Paula wurde in die Geschichte eingeweiht. Wenn nichts dazwischenkam, wurde sie Ende dieses Jahres Tante, rechnete sich Paula aus. So richtig freuen konnte sie sich jedoch nicht darüber. Arme Inge, dachte sie. Es gab allerdings etwas, was die zu Tode betrübte Inge nicht wusste und ihr auch nicht verraten wurde. Denn ihre Eltern waren auch mal jung und ebenfalls nicht moralischer als sie gewesen. Inge selbst hatte als Siebenmonatskind das Licht der Welt erblickt. Die Dinge wiederholen sich.

»Wie soll es jetzt bloß weitergehen?«, fragte Inge nach einigen stillen Minuten der Beruhigung, die nur ab und zu durch kurzzeitiges Aufheulen der Delinquentin unterbrochen wurden und schaute ihre Eltern halb fragend und halb um Hilfe flehend an. Ihr altes Leben als sittsame Tochter drohte gerade zu Ende zu gehen. Ihr Vater ergriff als erster mit ernster Stimme das Wort, um Sachlichkeit bemüht, aber verständnisvoll.

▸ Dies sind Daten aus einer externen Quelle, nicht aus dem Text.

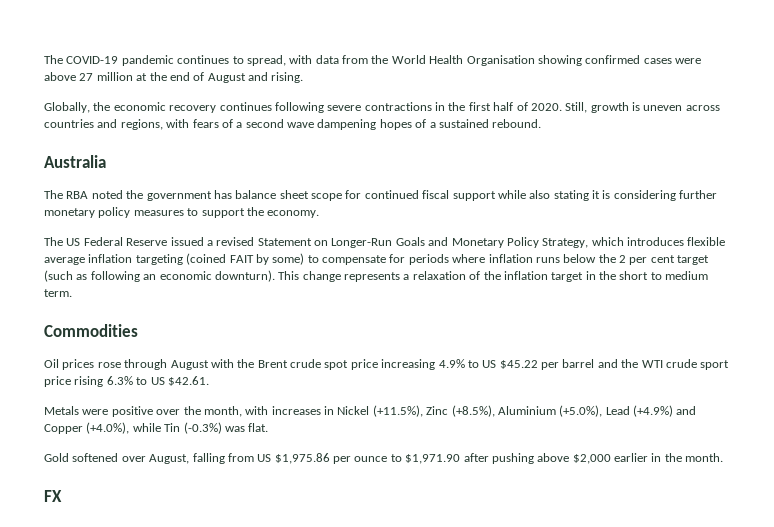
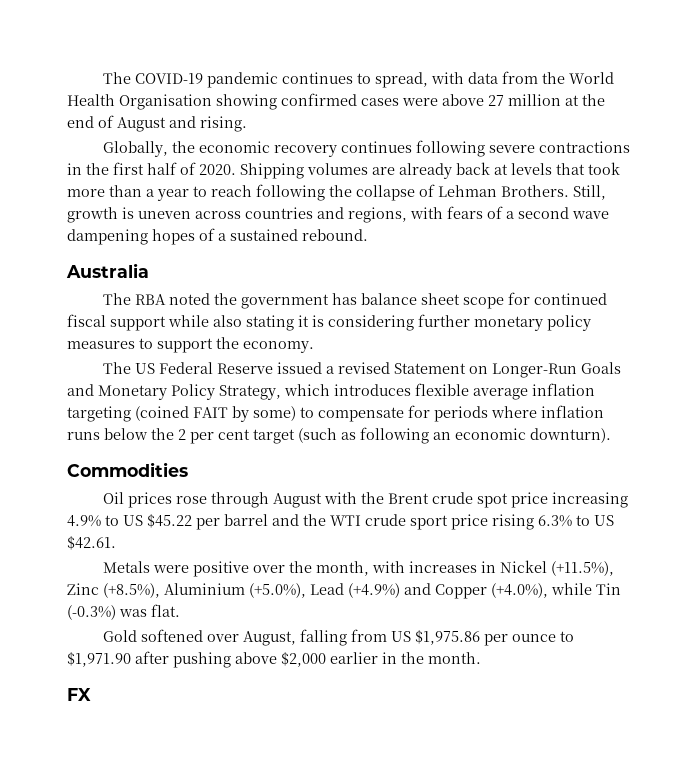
(562, 107) none -> [240,162,620,179] [67,184,569,201] Shipping volumes are already back at levels that took more than a year to reach following the collapse of Lehman Brothers.
[278,271,709,282] [44,289,72,297] This change represents a relaxation of the inflation target in the short to medium term. -> (611, 435) none

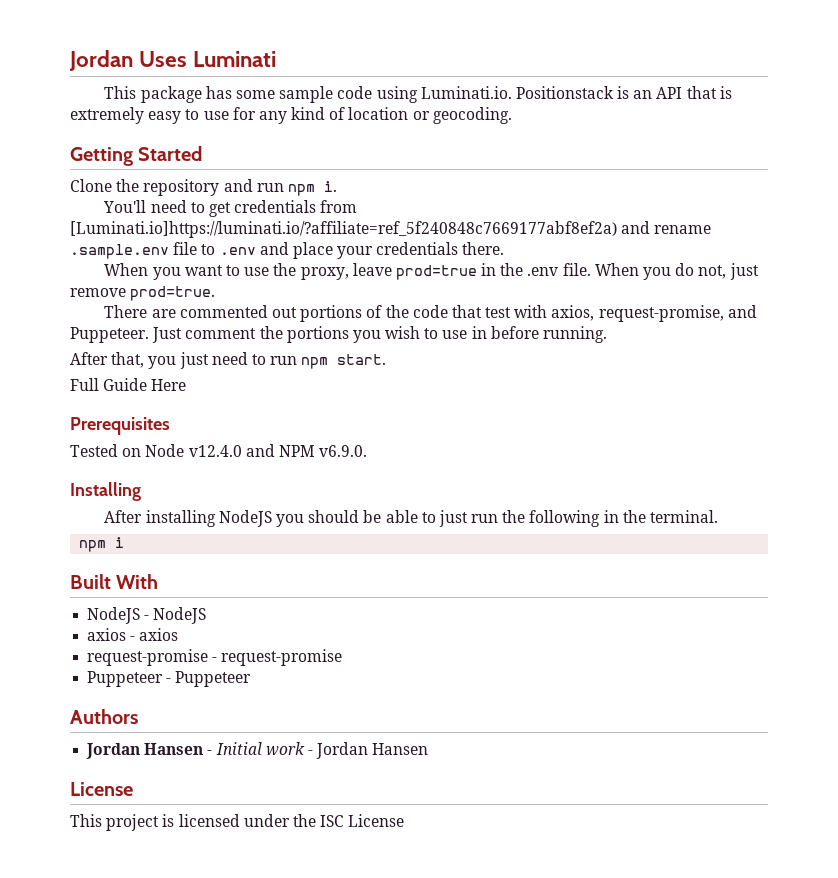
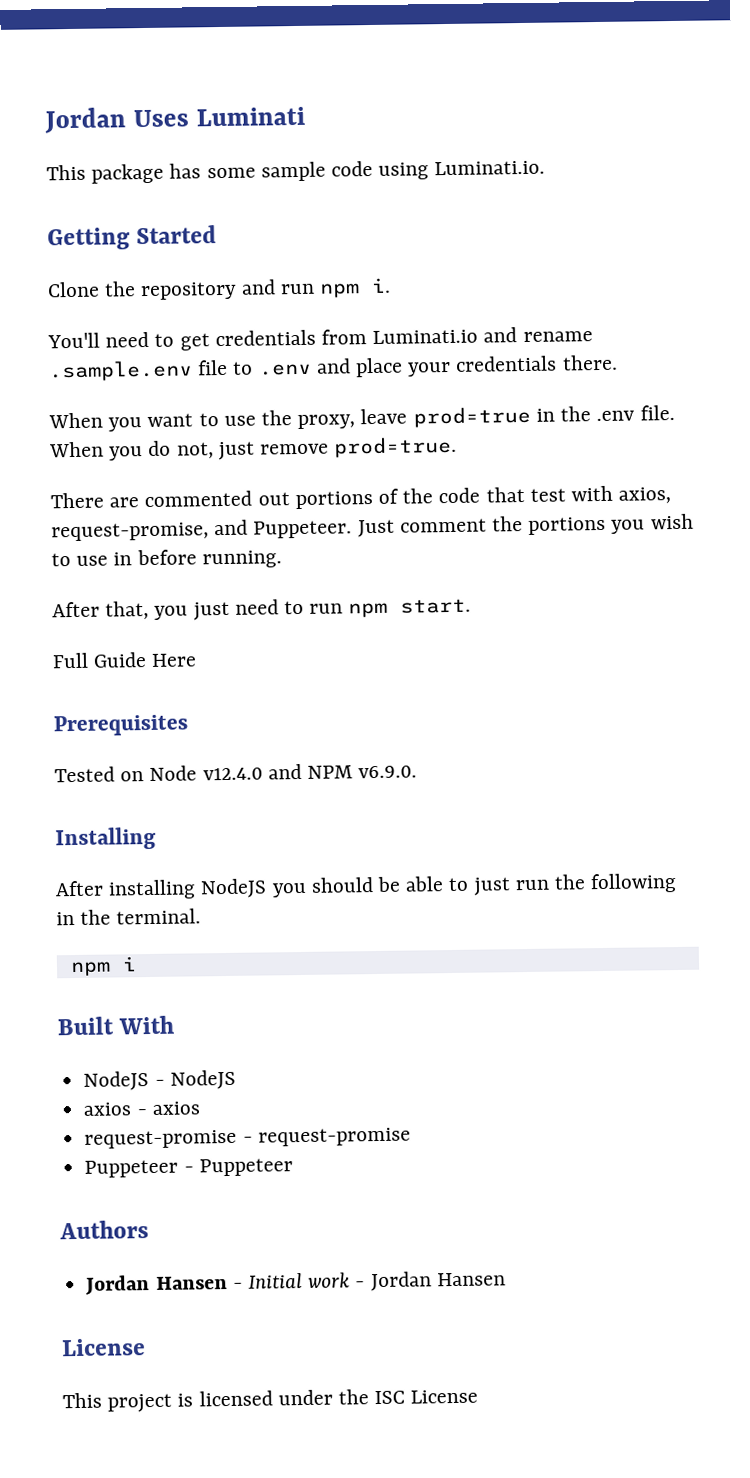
[515,86,732,99] [70,107,512,124] Positionstack is an API that is extremely easy to use for any kind of location or geocoding. -> (546, 168) none
[70,221,617,238] [Luminati.io]https://luminati.io/?affiliate=ref_5f240848c7669177abf8ef2a) -> [372,329,479,344] Luminati.io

»Ein ungeschriebenes Gesetz sieht in dieser Situation vor, euch schnellstmöglich zu vermählen. Euer Malheur müssen ja nicht alle mitbekommen. Es sollte möglichst verheimlicht werden, sonst geht das große Gerede los.

Um euch beiden und uns als Eltern Peinlichkeiten zu ersparen, bleiben uns nur wenige Wochen Zeit. Da heißt es, schnell zu reagieren. Quasi unverzüglich!«

Es hätte die Familie Hirschmann sicherlich getröstet, wenn sie gewusst hätten, dass in Deutschland niemals mehr Siebenmonatskinder geboren wurden als während des Zweiten Weltkrieges. Ernsthaft gewundert hat sich niemand über diese Tatsache.

Vater Paul reagierte entsprechend seiner Ansage und wurde sofort am nächsten Tag aktiv. Etwas Eigeninteresse und noch mehr Mitleid mit seiner Erstgeborenen trieben ihn zur Eile. Er sendete ein Fernschreiben an das Kommandantenbüro des Leutnants Otto Freiherr von Berg in Berlin. Die Botschaft war nur ein wenig verschlüsselt.

Vertraulich persönliche Nachricht. Heimaturlaub blieb nicht ohne Folgen. Inge näht sich bereits Brautkleid und sammelt Papiere zusammen. Wann kann die Trauung stattfinden? Gruß Dein »Schwiegervater« Paul.

Ihm war bewusst, dass sie möglicherweise in diesen ungewissen Kriegstagen längere Zeit auf eine Antwort warten mussten. Was sie erst später erfuhren, war, dass Otto zu diesem Zeitpunkt bereits abgeordnet war und sich nicht mehr in Berlin befand.

Er war inzwischen mit einem streng geheimen Einsatz beauftragt worden und hielt sich in Nordafrika auf. Generalfeldmarschall Rommel, den alle nur den »Wüstenfuchs« nannten, benötigte seine hervorragenden Englisch-Kenntnisse im Feldzug gegen die Briten, hieß es.

Wie Paul auf penetrantes Nachfragen erfuhr, trieb sich Inges zukünftiger Bräutigam an einem unbekannten Ort in der Wüste Afrikas zwischen Alexandria und Kairo herum. Natürlich nicht freiwillig, sondern per Order. Er konnte diesen Einsatzbefehl selbstverständlich nicht verweigern.

So war das im Zweiten Weltkrieg. Eigentlich war das in allen Kriege so. Befehl war Befehl. Verweigerung bedeutete immer schon die Höchststrafe für den Betroffenen. Im Zweiten Weltkrieg hieß das Standgericht, also sofortige Exekution.

»Dann musst du wohl noch etwas auf deinen Otto warten, Ingemaus«, versuchte Maria ihre betrübte Tochter zu trösten.